Nuland riffs on the theme, without presenting evidence: “Obviously, we have concerns. We’ve seen Russia meddle in elections around the world, including in the United States and Latin America. Therefore, on my recent visit to Brazil, I urged the government to be extremely vigilant, and the opposition as well, to ensure that outside forces are not manipulating their electoral environment in any way. This needs to be an election by Brazilians for Brazilians, about their own future.”

Also key here is that the US Undersecretary of State claims to have communicated with “opposition”. It is so far unclear whom she is referring to. On her recent trip to Colombia, she reportedly met with all presidential candidates except leftist frontrunner Gustavo Petro.

Asked how the US would react interference in the electoral process, Nuland responds: “We want free and fair elections in countries around the world and particularly in democracies.

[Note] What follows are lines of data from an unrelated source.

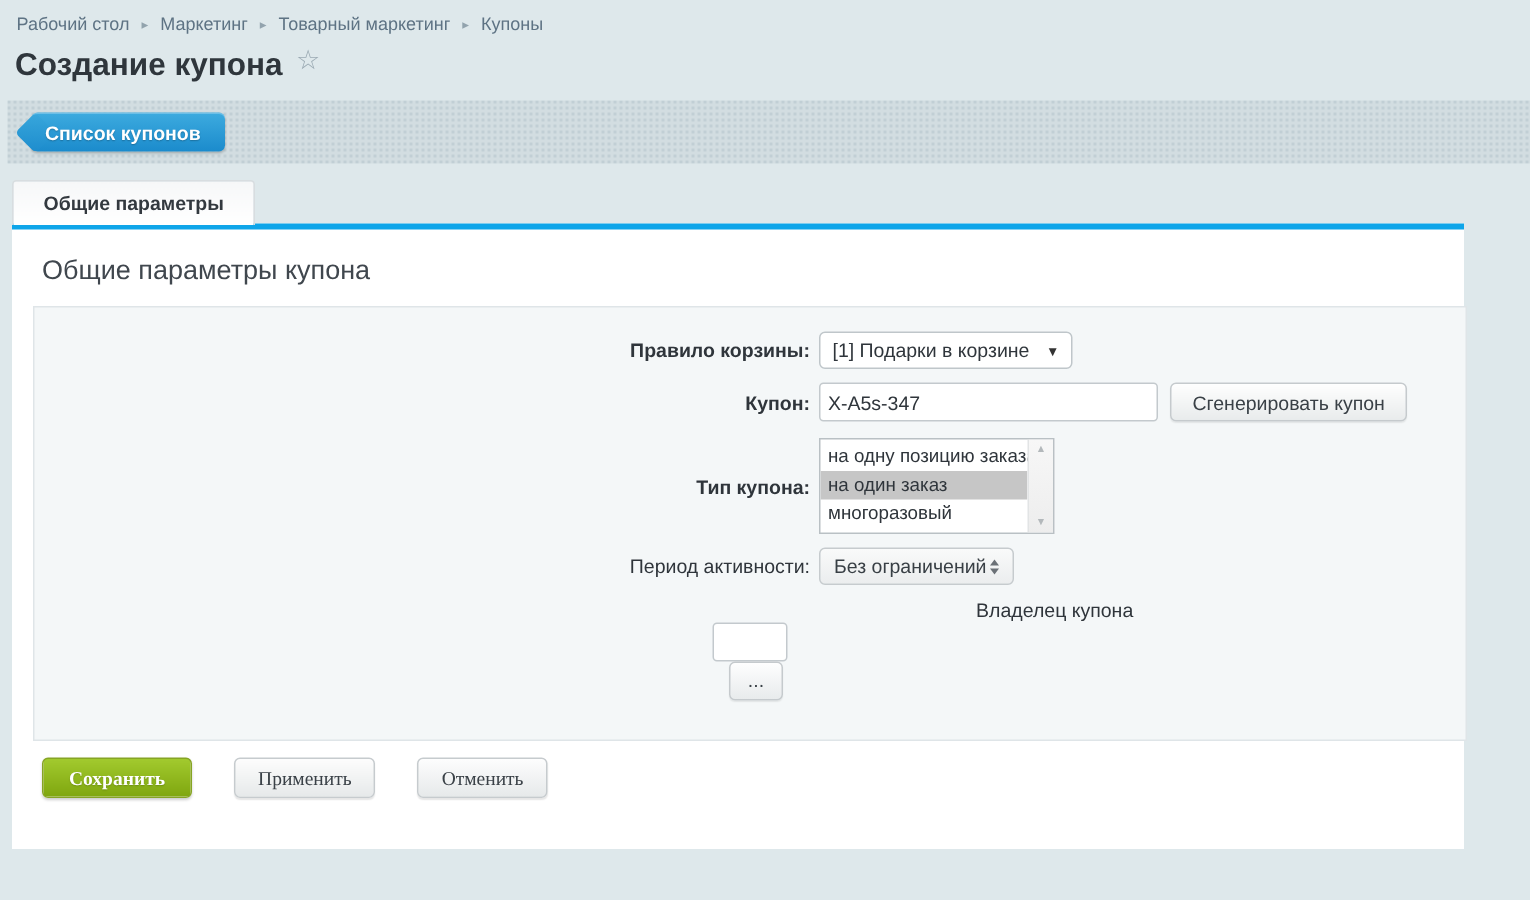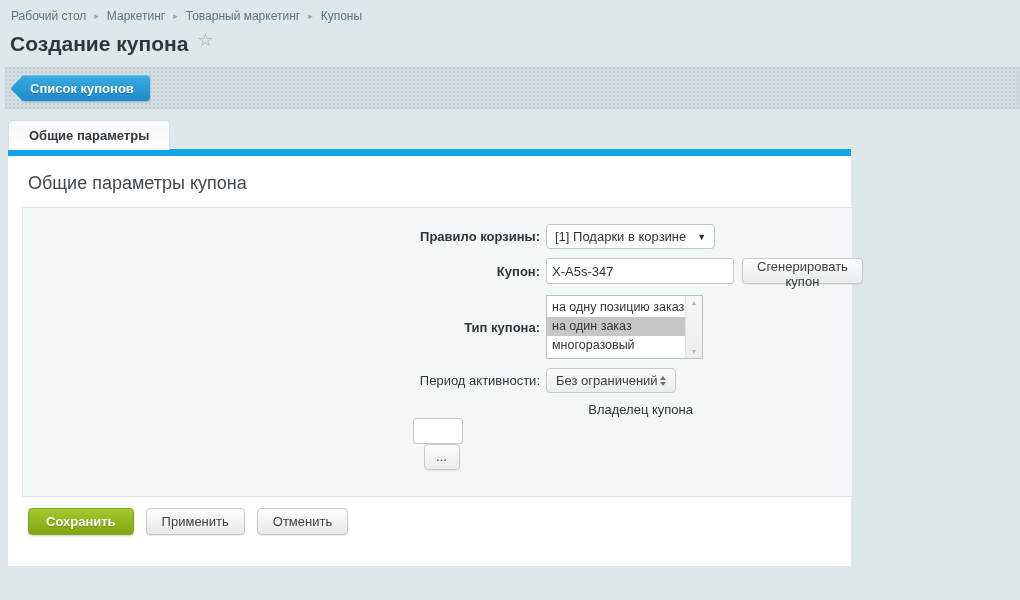"Общие параметры купона" .content { border-top: 7px solid #0ea5e9 -> 4px solid #0ea5e9; width: 843px -> 968px }
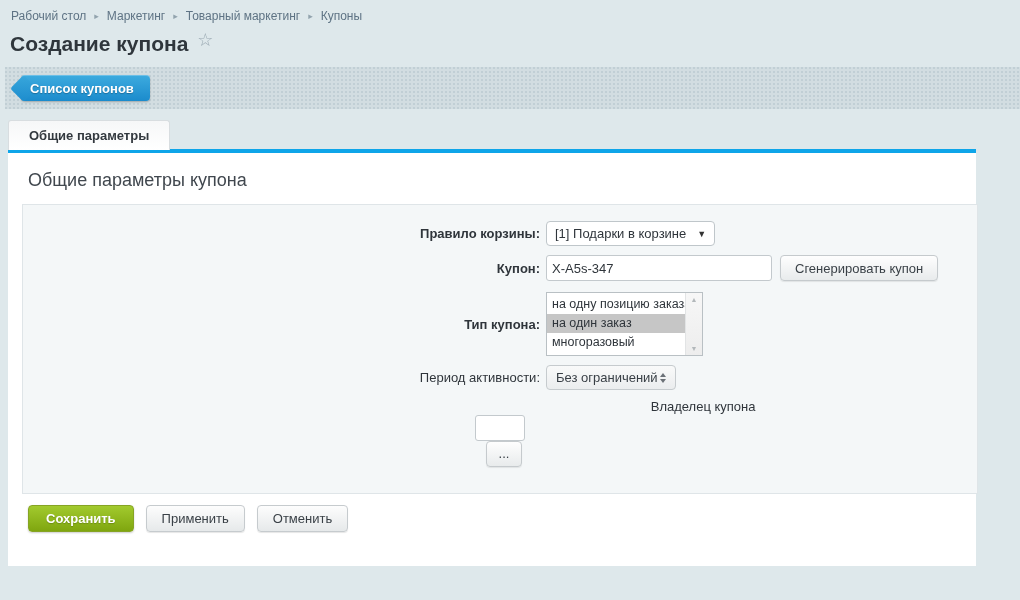"Сохранить" .footer { font-family: none -> Liberation Serif, serif; gap: 12px -> 28px }
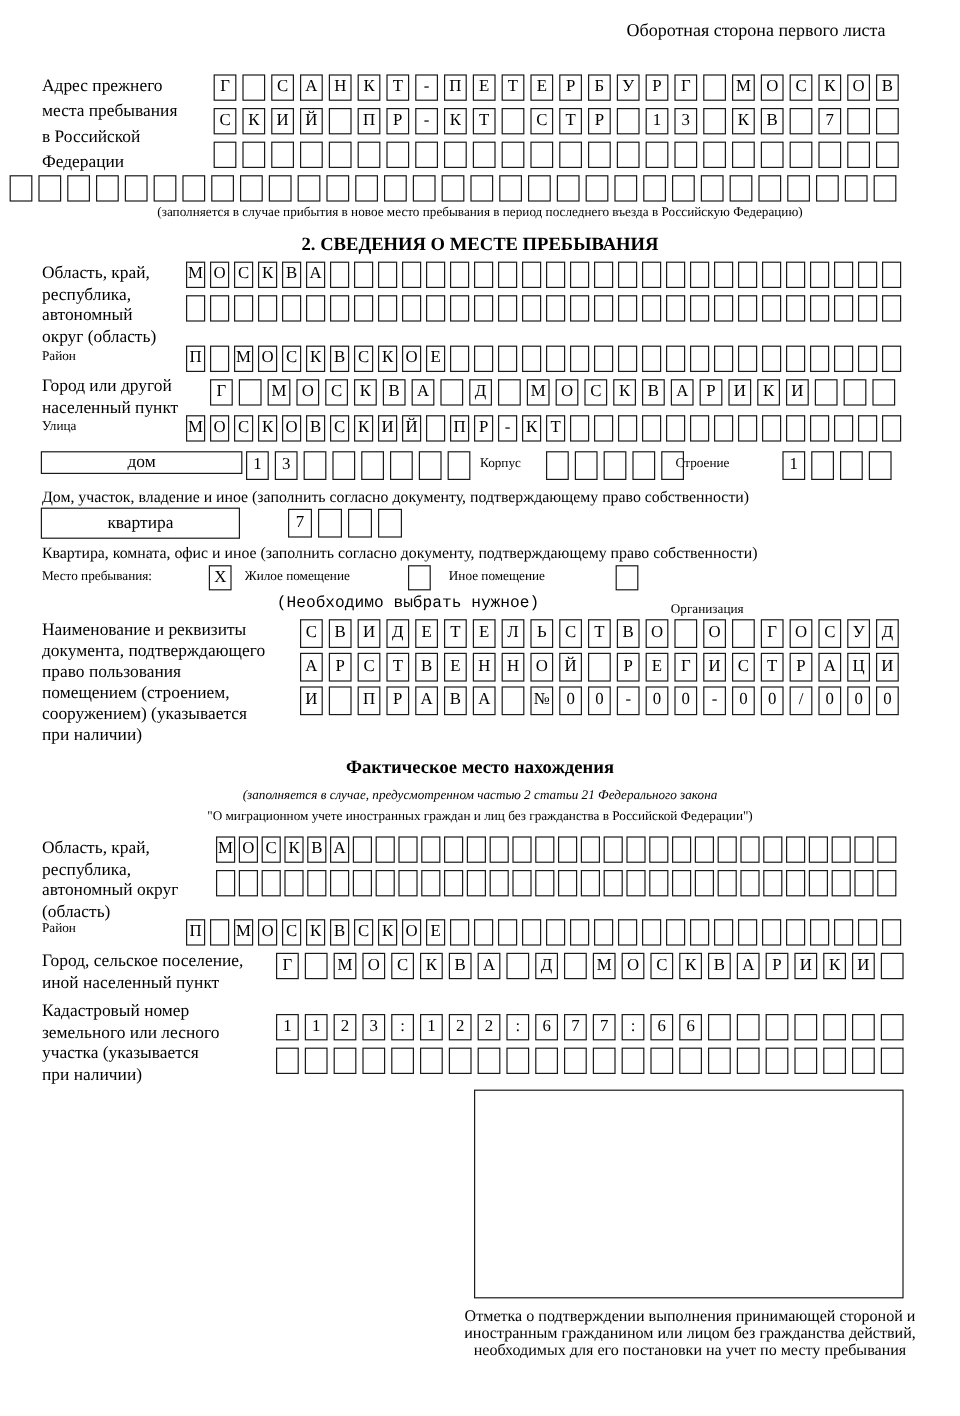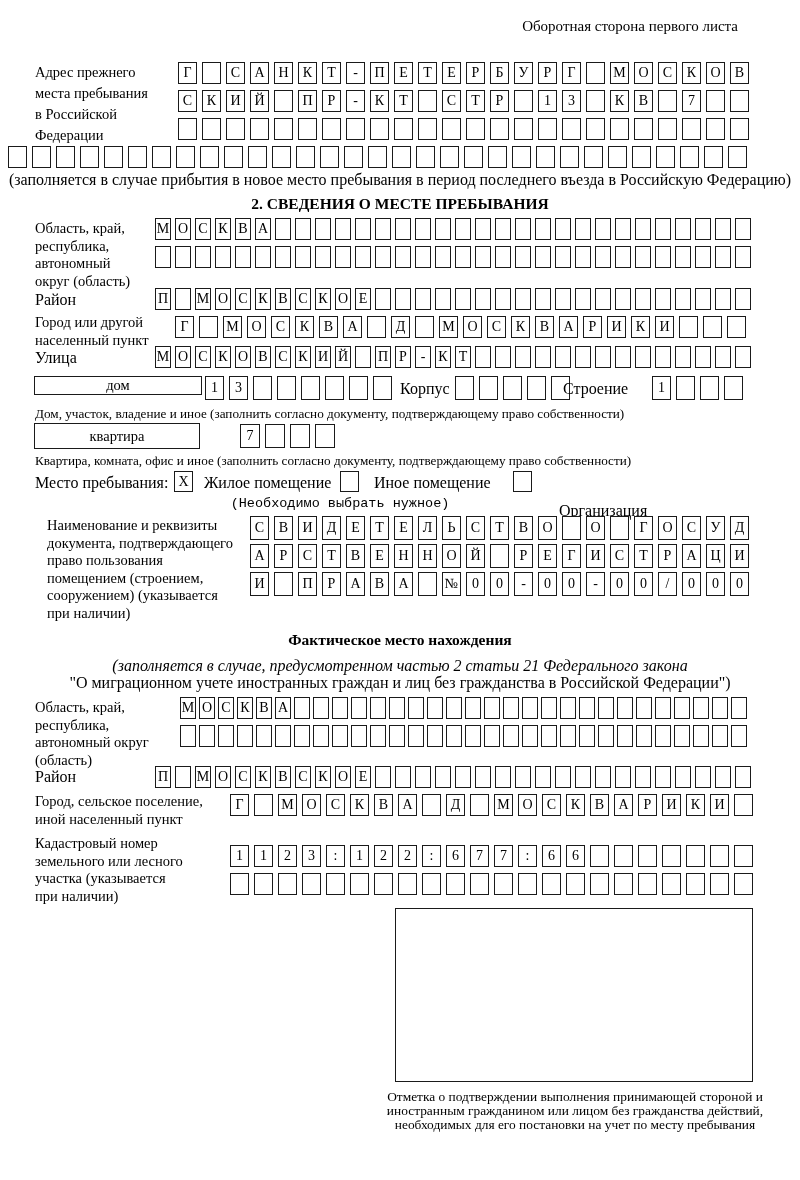"(заполняется в случае прибытия в" .capc { font-size: 16px -> 11px }
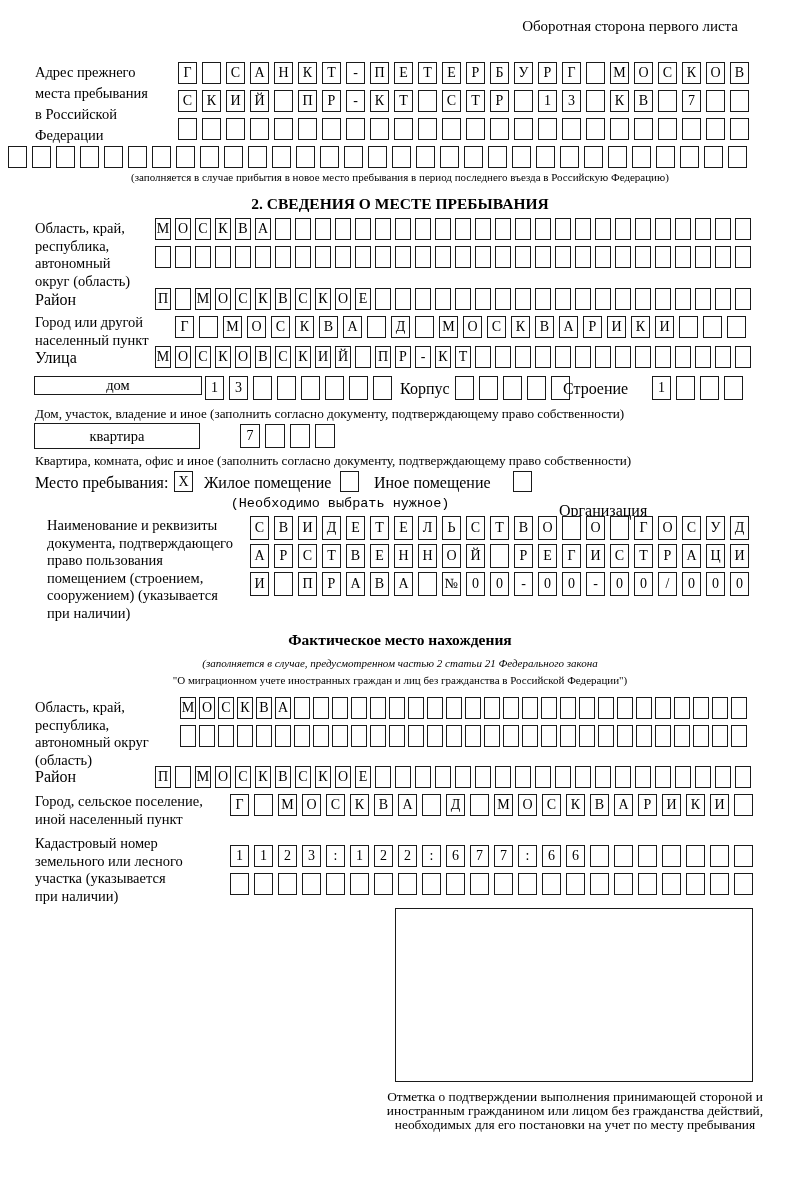"Район" .lbl { font-size: 16px -> 11px }
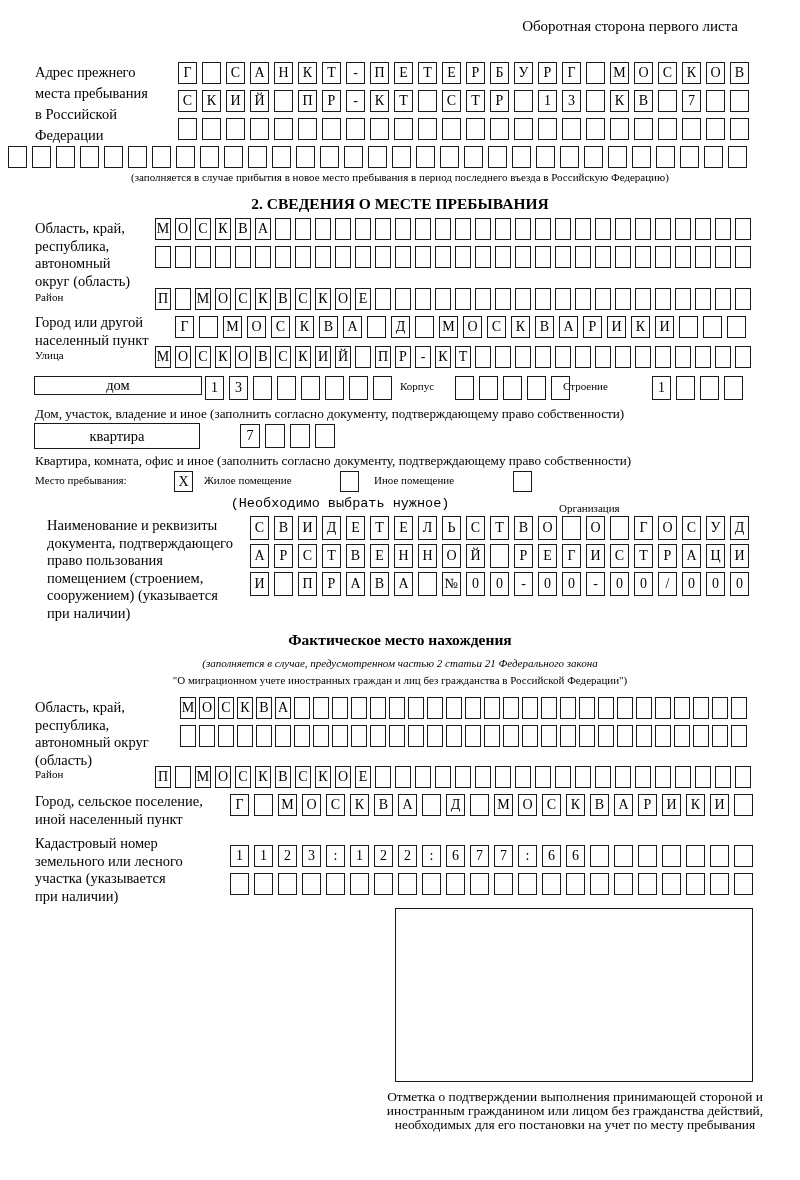"Наименование и реквизиты" div.lblblock { margin-left: 12px -> none }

We judge the legitimacy of those who claim to be elected based on if the election was free and fair and if the observers, internal and external, agree with that. So, we want to see, for the Brazilian people, free and fair elections in Brazil”.

This media-government back and forth completes what looks at the very least like a concerted public diplomacy exercise – an effort to ensure that, whatever happens in October, the United States can not be blamed for it.

That the CIA can casually release such information to a news agency about what it has permitted the Brazilian government can and cannot do during election should be a scandal in itself. It won’t be. It will however be a test of the tacit media embargo on mention of US intelligence relations with Brazil, its government and armed forces.

The question remains whether this orchestrated public diplomacy can be taken at face value, as many in the mainstream Brazilian media are doing, or if it masks genuine State Department objectives and involvement this October.

One thing is clear however: the Biden administration may not care for Bolsonaro’s public persona, but he has delivered for American interests, and just four years ago the US saw Lula jailed rather than allow him a return to the presidency – lest we forget – in a process set in motion while Joe Biden was vice president.